Extract every line starting at the line that contains "- The AMF/Ambient IoT NF creates" and ending with the final line of the data, inclusive; give only those lines, word for word.

(Change detection outputs)
----
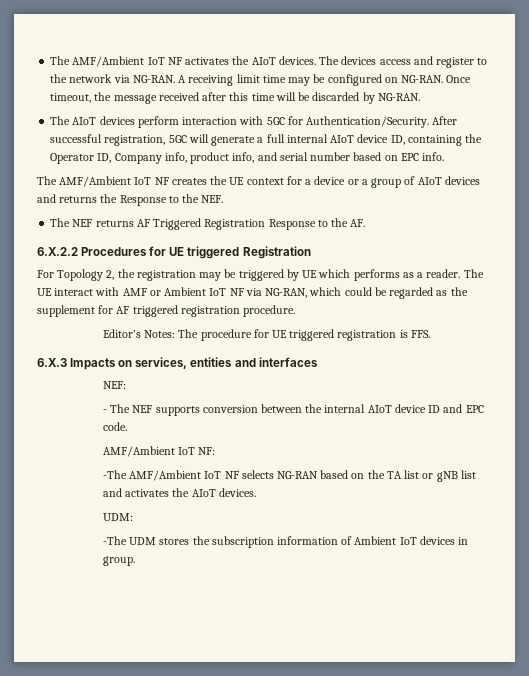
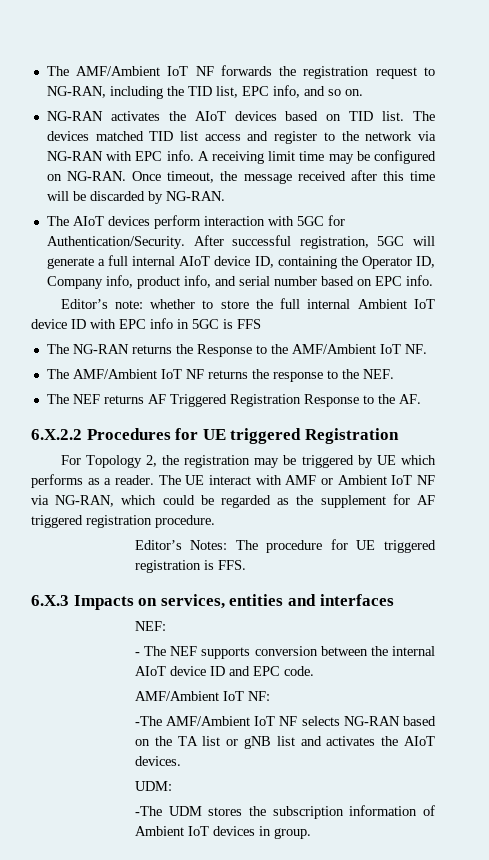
- The AMF/Ambient IoT NF activates the AIoT devices. The devices access and register to the network via NG-RAN.
+ The AMF/Ambient IoT NF forwards the registration request to NG-RAN, including the TID list, EPC info, and so on.
+ NG-RAN activates the AIoT devices based on TID list. The devices matched TID list access and register to the network via NG-RAN with EPC info.
- The AMF/Ambient IoT NF creates the UE context for a device or a group of AIoT devices and returns the Response to the NEF.
+ Editor’s note: whether to store the full internal Ambient IoT device ID with EPC info in 5GC is FFS
+ The NG-RAN returns the Response to the AMF/Ambient IoT NF.
+ The AMF/Ambient IoT NF returns the response to the NEF.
----
**Your response:**
- The AMF/Ambient IoT NF creates the UE context for a device or a group of AIoT devices and returns the Response to the NEF.
+ Editor’s note: whether to store the full internal Ambient IoT device ID with EPC info in 5GC is FFS
+ The NG-RAN returns the Response to the AMF/Ambient IoT NF.
+ The AMF/Ambient IoT NF returns the response to the NEF.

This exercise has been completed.